Tuesday, December 11, 2007

Can The Past Be Infinite?

I had an interesting conversation about the nature of time today with a friend. I also just saw a post on a blog about the possibility of the infinite nature of time. This got me thinking about things a bit, and so I would like to do a bit of philosophical exercise which may stride on into a theological exercise.

Definition of Terms

Infinite - When I use the term infinite, I use it in the Aristotelian sense. Now, Aristotle uses two possible ways in which the infinite can exist, as a potential and as an actual. Aristotle argues that an actual infinite cannot exist, but this shall not be dealt with here. My concern is with the potential infinite. A potential infinite is said to be something that is measurable, but is unable to get to the end or beginning, or both, of a set.

For example. Let us take a number set between 1 and 10. Everything within that finite set of numbers (1 and 10) is infinitely divisible. It is not possible to reach a limit in divisibility.
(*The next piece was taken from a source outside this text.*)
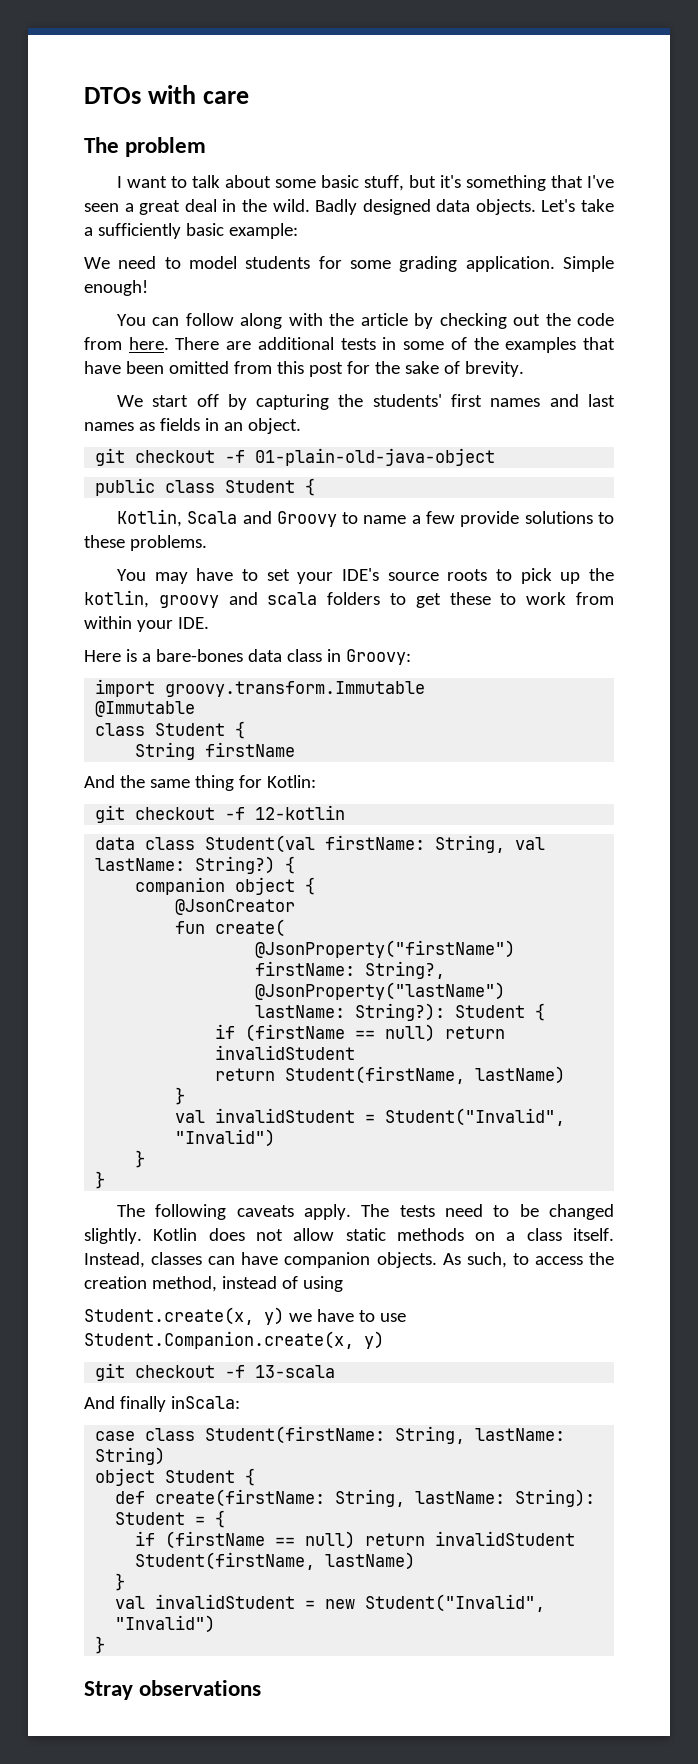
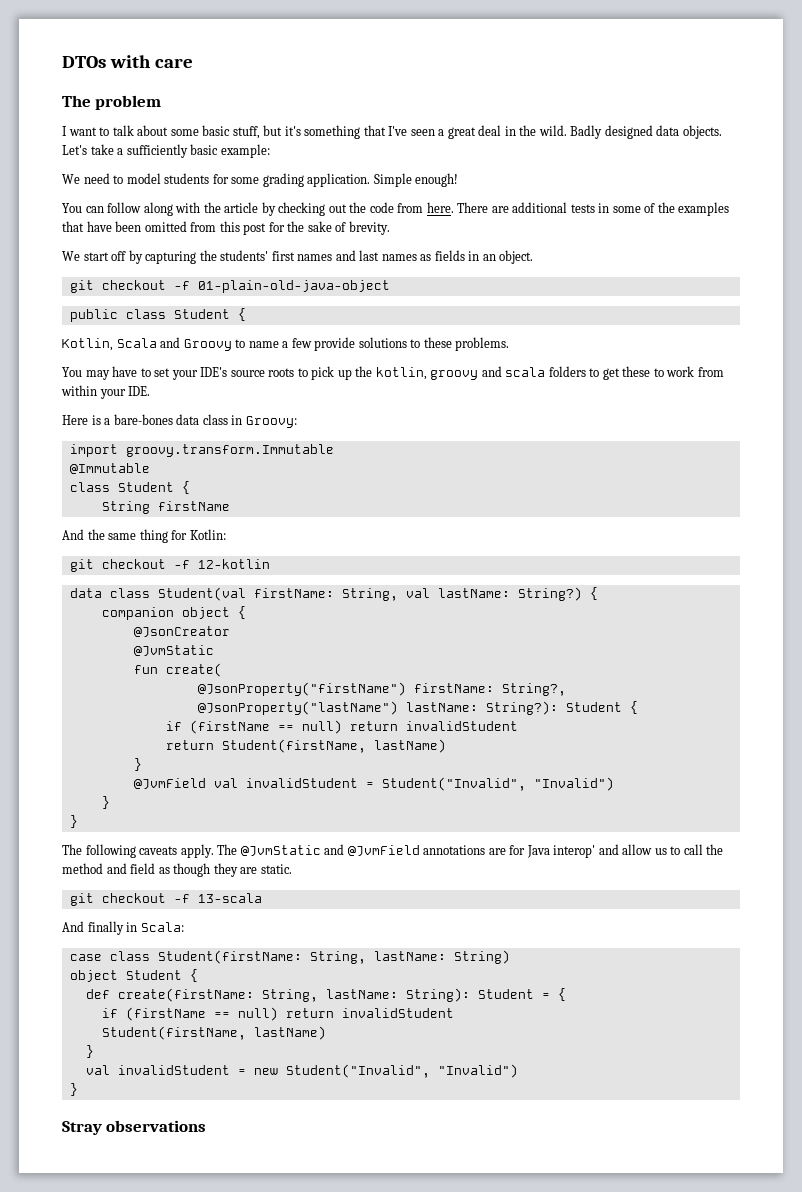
(296, 907) none -> [133,645,214,656] // @JvmStatic
(186, 1096) none -> [133,778,206,789] @JvmField
[399,1204,615,1220] [84,1228,614,1244] [84,1252,615,1268] [84,1276,343,1292] [84,1307,406,1325] [84,1331,384,1349] tests need to be changed slightly. Kotlin does not allow static methods on a class itself. Instead, classes can have companion objects. As such, to access the creation method, instead of using // Student.create(x, y) we have to use Student.Companion.create(x, y) -> [240,844,724,858] [62,863,292,877] @JvmStatic and @JvmField annotations are for Java interop' and allow us to call the method and field as though they are static.
[170,1396,240,1409] inScala: -> [126,922,184,932] in Scala:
No matter how hard you try, it will never get to an end. Once you are "within the set", it can be potentially impossible to get to the end, for there is a potentially infinite series of numbers that one would have to "cross" in order to get to one. A potential infinite is also measurable, no matter how small it is.

Time - That which is the current state of reality in the present.
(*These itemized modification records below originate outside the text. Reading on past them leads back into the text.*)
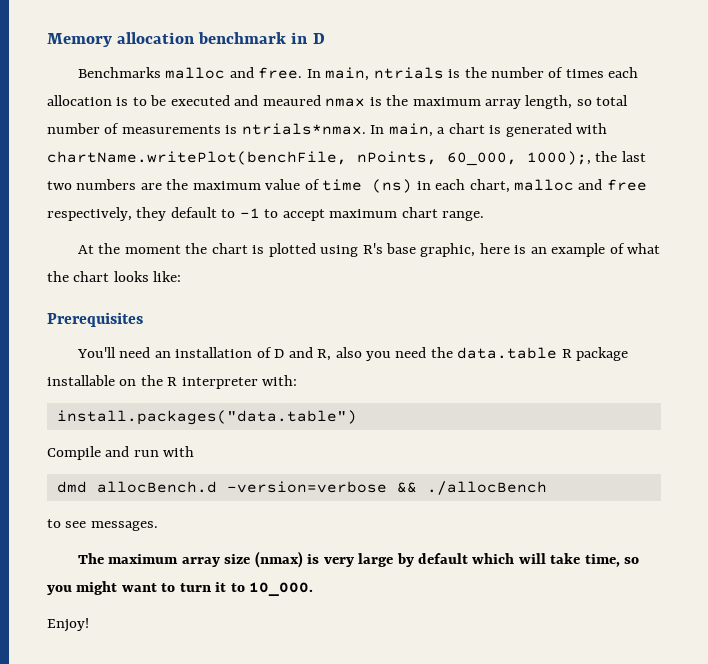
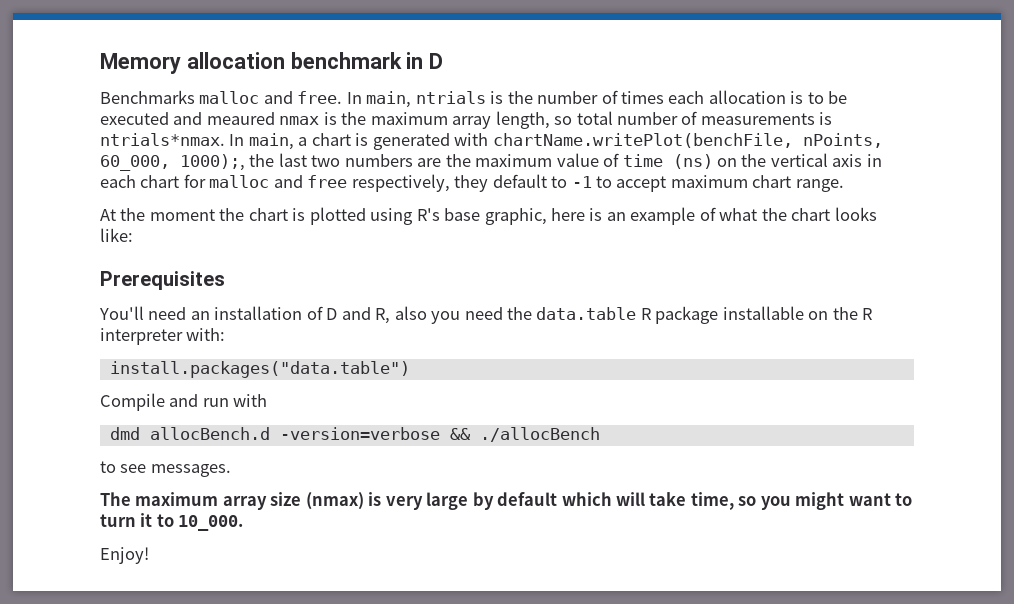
[416,179,510,193] in each chart, -> [717,153,882,167] [100,174,206,188] on the vertical axis in each chart for

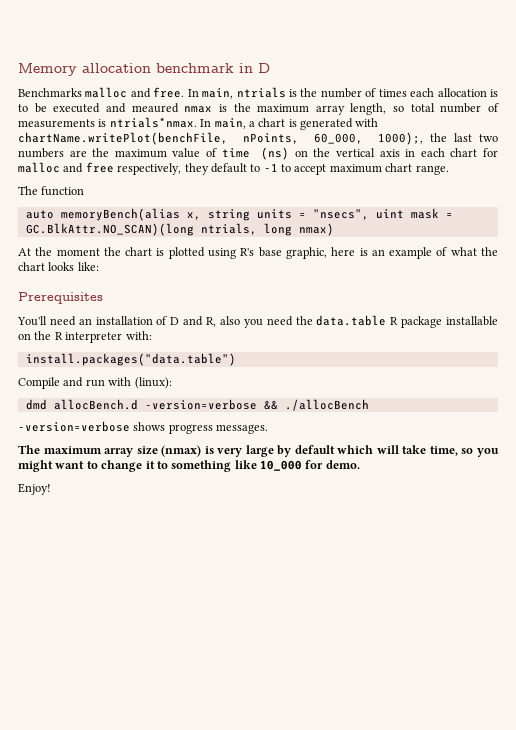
(844, 185) none -> [18,186,85,196] [25,208,453,221] [25,223,334,236] // The function // auto memoryBench(alias x, string units = "nsecs", uint mask = GC.BlkAttr.NO_SCAN)(long ntrials, long nmax)
(268, 400) none -> [134,377,172,389] (linux):
[100,461,147,473] to see -> [18,421,213,434] -version=verbose shows progress
[100,514,136,527] turn -> [101,460,143,472] change
[178,515,244,531] 10_000. -> [171,460,360,472] something like 10_000 for demo.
St Augustine famously said "if you ask me what time is, I don't know what it is, but if you don't ask me, then I know". He is also famous for his discourse on time. He states that the past and the future are not real, for they no longer are in existence, but have ceased to be, or have not come to be. The only time that exists is the current moment. This leads to a very interesting view of reality itself, but I shall not get into it.

My question, though, is whether or not the past can be infinite in a potential manner. If Augustine is right and it no longer exists, then the question is pointless to ask for it makes no sense to talk about a reality that is no longer in existence.
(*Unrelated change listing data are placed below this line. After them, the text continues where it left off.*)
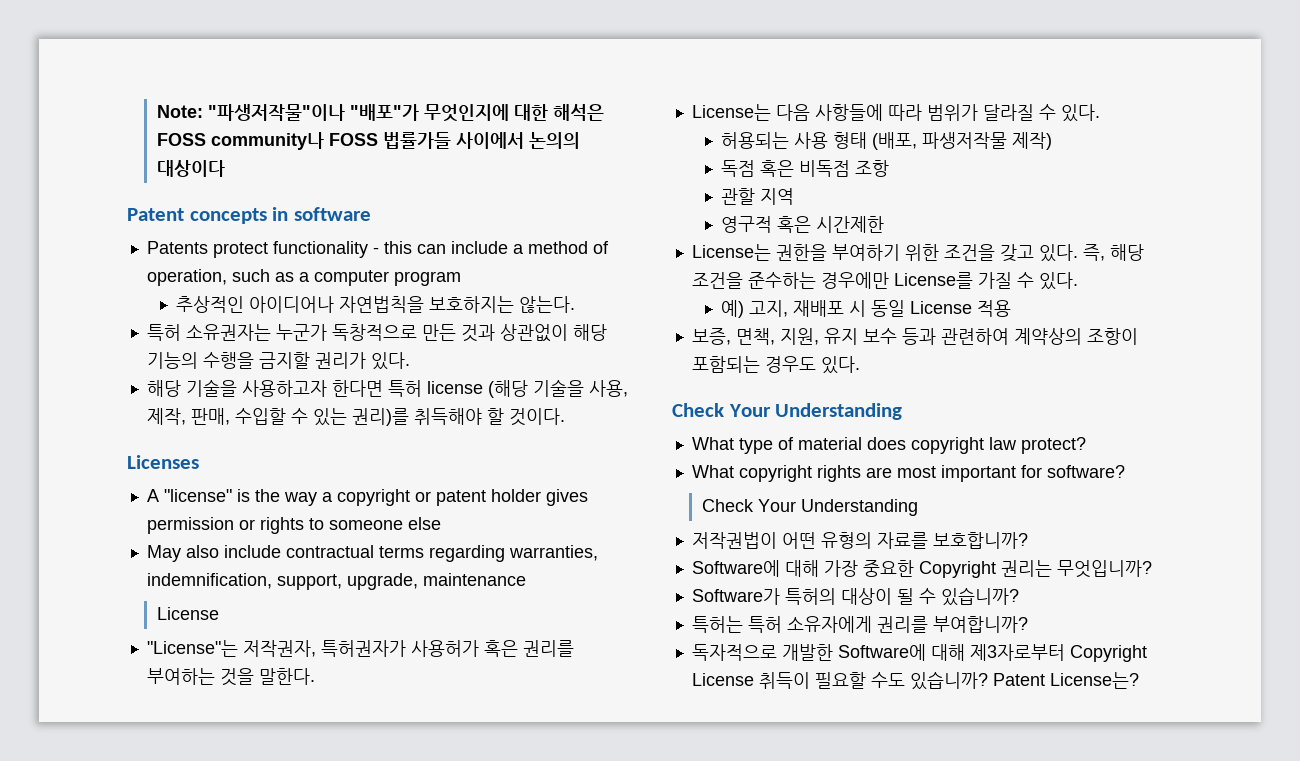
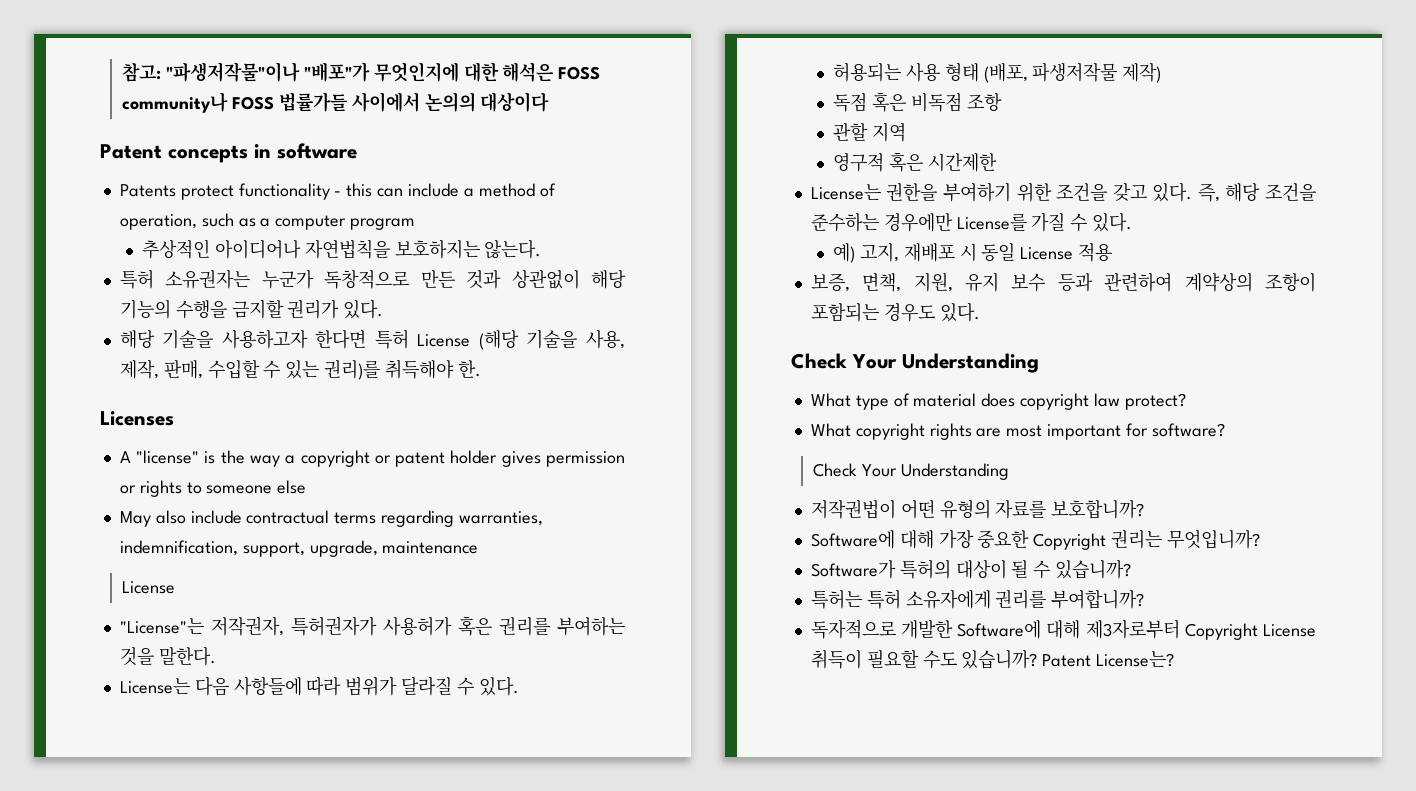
[156,105,203,118] Note: -> [122,63,162,82] 참고:
[426,381,483,394] license -> [417,334,471,347] License
[486,408,565,426] 할 것이다. -> [457,360,481,378] 한.

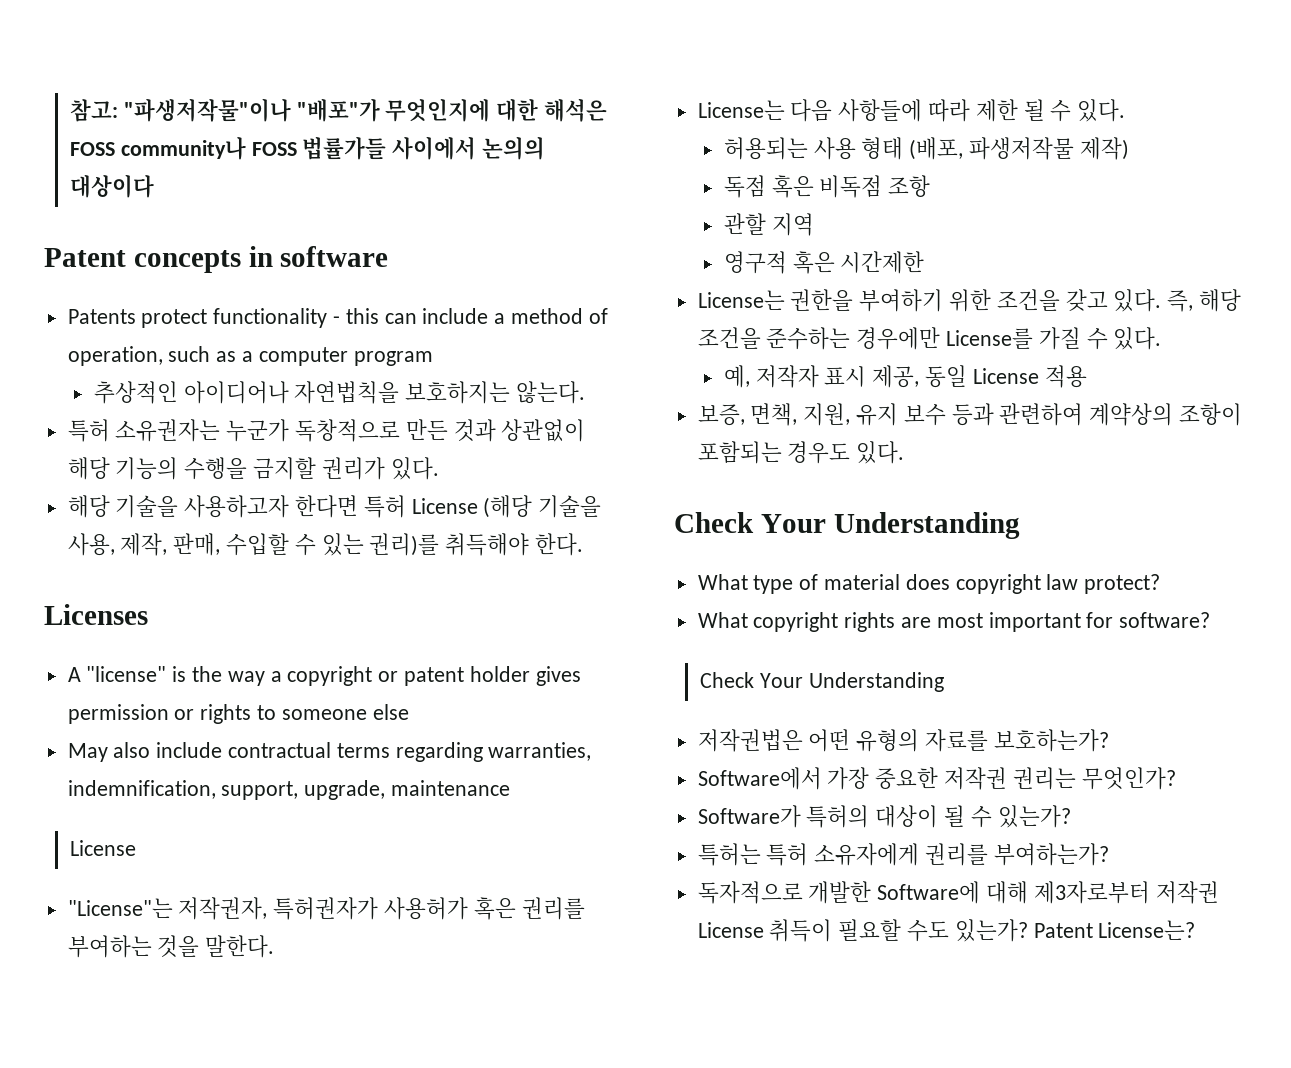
[457,360,481,378] 한. -> [535,533,584,556] 한다.
[345,677,453,696] 범위가 달라질 -> [975,99,1045,122] 제한 될
[832,242,977,263] 예) 고지, 재배포 시 -> [723,365,920,388] 예, 저작자 표시 제공,
[810,500,896,519] 저작권법이 -> [697,729,803,752] 저작권법은
[1051,500,1145,519] [810,529,1260,550] 보호합니까? // Software에 대해 가장 중요한 Copyright 권리는 무엇입니까? -> [993,729,1109,752] [697,767,1176,790] 보호하는가? // Software에서 가장 중요한 저작권 권리는 무엇인가?
[1055,560,1132,579] 있습니까? -> [997,805,1071,828] 있는가?
[1051,590,1145,609] 부여합니까? -> [993,843,1109,866] 부여하는가?
[1184,623,1258,640] Copyright -> [1155,881,1219,904] 저작권
[961,650,1038,669] 있습니까? -> [954,919,1028,942] 있는가?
However, and this is where philosophy and theology tango, Christ brings an interesting perspective into the idea of time. The infinite (in an actual and real sense, not in a potential sense) comes into contact with the finite, all in the Incarnation. As Ratzinger says, time and eternity are united. If this is the case, that eternity and time come into one contact, then it brings a sense of the eternal into the temporal world and a sense of the temporal world into eternity. This is a logical implication of the Incarnation.

Now, that means that each moment of existence, because of the Incarnation, is touched by the eternal and so, in a certain sense, is grafted to eternity to become an ever present reality. Thus, and I hate to say this, I think Augustine is wrong in his understanding of time because of the understanding of the Incarnation. I would like to point out that I am not giving a complete description of how time and eternity (that is, all instances of time) become eternal because that involves a much deeper understanding of the Incarnation that I wish not to get into at the moment.

My point is, though, that the past takes an a certain eternal character, which means it exists forever, as an everlasting moment, just as every moment in time, because of the fact that eternity and itself have been grafted to each other. Now, this gets me into the nature of the past as at least potentially infinite.

Taking my example from the definition earlier of a finite set that has infinite divisibility, I can apply this to time. Let us say that the set of the past is the total moments from the first instance in time to the present moment. If we look within that set, there is an infinitude of moments in which we can examine, breaking them down more and more into more minute moments. Thus, since the past is nothing more then a finite set of moments, and a potential infinite can be examined within that set, it makes sense to say that the past is, in a certain sense, infinite in the order of potentiality.